Was the golden age of air travel really that tasty? Modern first- and premium-class meals can be fancy, but rarely match the glamour of vintage inflight dining — think prime rib carved at your seat, lobster thermidor and caviar courses. That era’s peak service, especially in first class, came in the 1950s through the 1970s when wide-body jets with large galleys made elaborate menus possible.
To explore that culinary history, 150 diners and aviation fans gathered at Loyal Legion PDX, the presecurity beer hall overlooking Portland International Airport. Emmy-winning former Simpsons writer Bill Oakley curated a seven-course dinner inspired by notable inflight meals from 1919 through Concorde’s final flight in 2003. Oakley researched vintage airline menus and introduced each course with its aviation backstory.
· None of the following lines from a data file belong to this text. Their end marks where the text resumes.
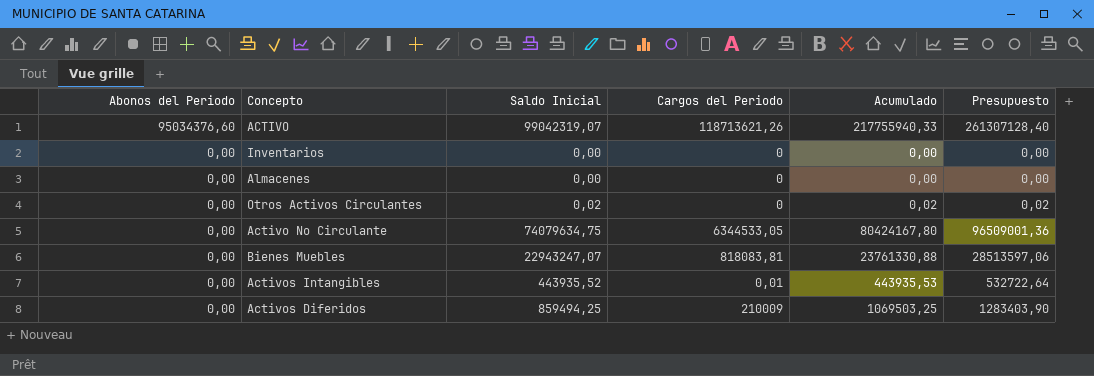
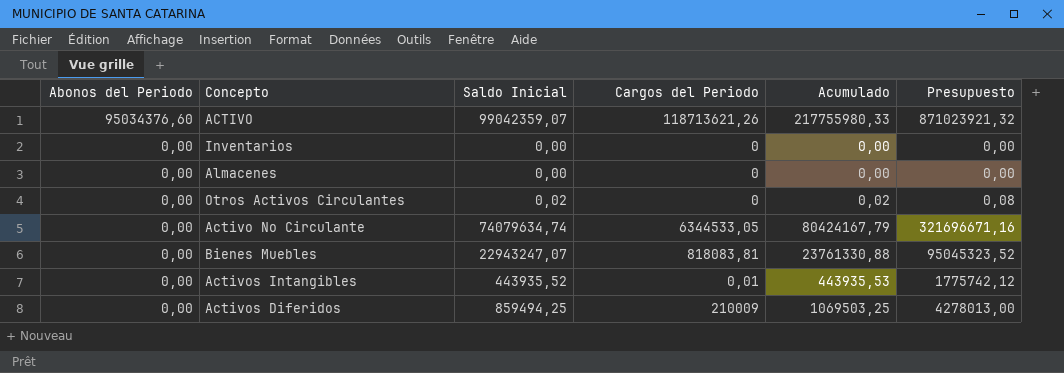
column Presupuesto | formula: [Acumulado] * 1,2 -> [Acumulado] * 4
ACTIVO | Saldo Inicial: 99042319,07 -> 99042359,07
ACTIVO | Acumulado: 217755940,33 -> 217755980,33
Activo No Circulante | Saldo Inicial: 74079634,75 -> 74079634,74
Activo No Circulante | Acumulado: 80424167,80 -> 80424167,79

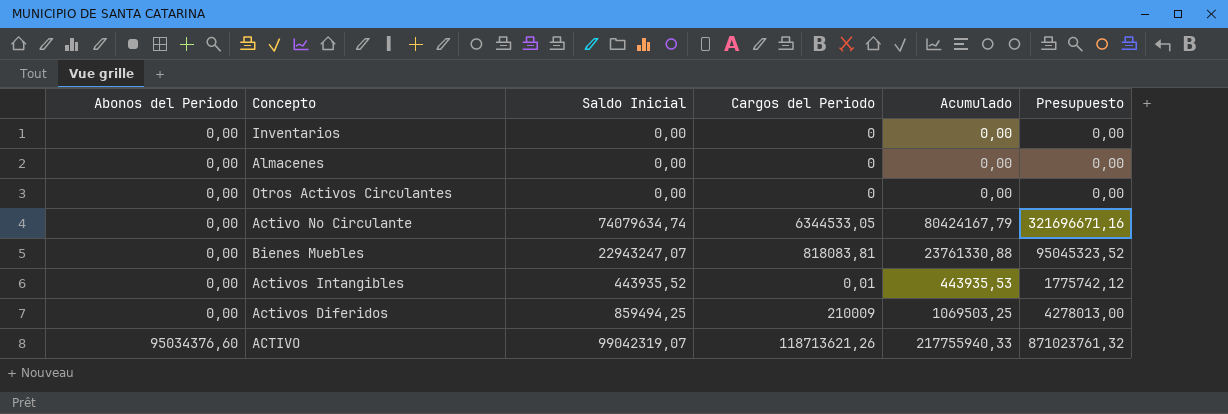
row order: Abonos del Periodo descending -> Abonos del Periodo ascending
Otros Activos Circulantes | Saldo Inicial: 0,02 -> 0,00
Otros Activos Circulantes | Acumulado: 0,02 -> 0,00
Otros Activos Circulantes | Presupuesto: 0,08 -> 0,00
ACTIVO | Saldo Inicial: 99042359,07 -> 99042319,07
ACTIVO | Acumulado: 217755980,33 -> 217755940,33
ACTIVO | Presupuesto: 871023921,32 -> 871023761,32

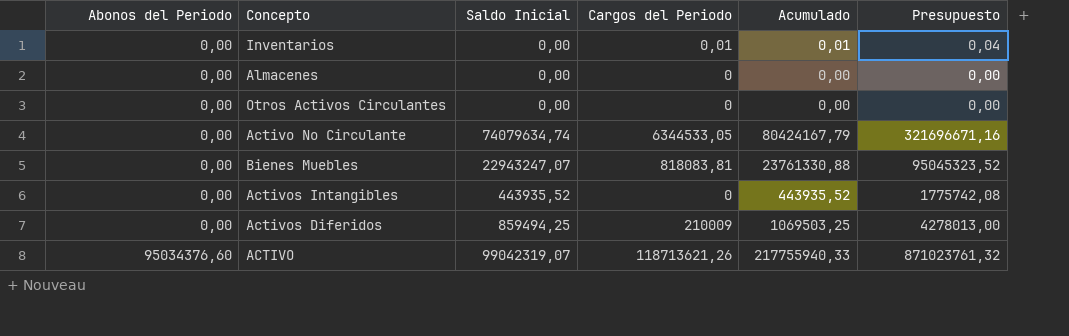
Inventarios | Cargos del Periodo: 0 -> 0,01
Inventarios | Acumulado: 0,00 -> 0,01
Inventarios | Presupuesto: 0,00 -> 0,04
Activos Intangibles | Cargos del Periodo: 0,01 -> 0
Activos Intangibles | Acumulado: 443935,53 -> 443935,52
Activos Intangibles | Presupuesto: 1775742,12 -> 1775742,08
Loyal Legion culinary director Marcus Hilliker and his team prepared dishes that aimed to be both historically accurate and appetizing.
Alaska Airlines sponsored the evening and provided a Jet Set beer. Portland’s Straightaway Cocktails supplied themed drinks including Airmail, Arctic Service, Paper Plane, Aviation cocktails and a bespoke “Greatest Martini of the 20th Century” made with Portland-sourced Aviation Gin and dry vermouth.
The seven-course menu and aviation connections:
1. First course: Hamper sandwich duo
– Inspired by the first sold inflight meal on Handley-Page Transport’s 1919 London–Paris service. Exact sandwiches are unknown; Oakley and a food historian recreated a cucumber-and-cress sandwich and a pickled beef-tongue sandwich on delicate Pullman loaf with mayonnaise and fine herbs.
2. Second course: Kangaroo tail soup
– A signature of Qantas from the late 1950s into the 1960s. For authenticity, the dinner featured real free-range kangaroo in a traditional tail soup.
3. Third course: Cheese, beer and pretzels
– A nod to Mohawk Airlines’ 1960s “Gaslight Service,” a male-targeted offering with Victorian-style interiors and staff in 1890s costume. Passengers were served beer, cheese and pretzels; cigars were sold for five cents.
4. Fourth course: Caviar, blini, hard-boiled egg and crème fraîche
– Modeled on Alaska Airlines’ 1970s Golden Samovar Service on charters between Alaska and the Soviet Union. Flight attendants wore Cossack-style outfits and served Russian-themed fare; a golden samovar used for a signature coffee-vodka-liqueur drink was borrowed from Seattle’s Museum of Flight for display.
5. Fifth course: Lobster salad
– A take on Pan American World Airways’ Lobster Americaine, served in Pan Am’s heyday (1957–1972) as an upscale inflight staple.
6. Sixth course: Chateaubriand with truffled foie gras
– An homage to the first-class chateaubriand Trans World Airlines offered from the late 1950s through the 1970s, a premium roast frequently carved tableside from a rolling trolley.
7. Seventh course: Buttermilk panna cotta with berries
– The dessert recreates the final dish served on British Airways’ last Concorde flight on Oct. 24, 2003.
The Portland event drew diners who flew in using miles specifically for the evening. Encouraged by its success, Oakley plans similar aviation-history dinners at other airport venues, museums and classic hotels, with a next event slated for Seattle and a possible venue at the Museum of Flight. Menus may be tweaked for future events, but the mix of historic accuracy and surprising choices will likely remain central.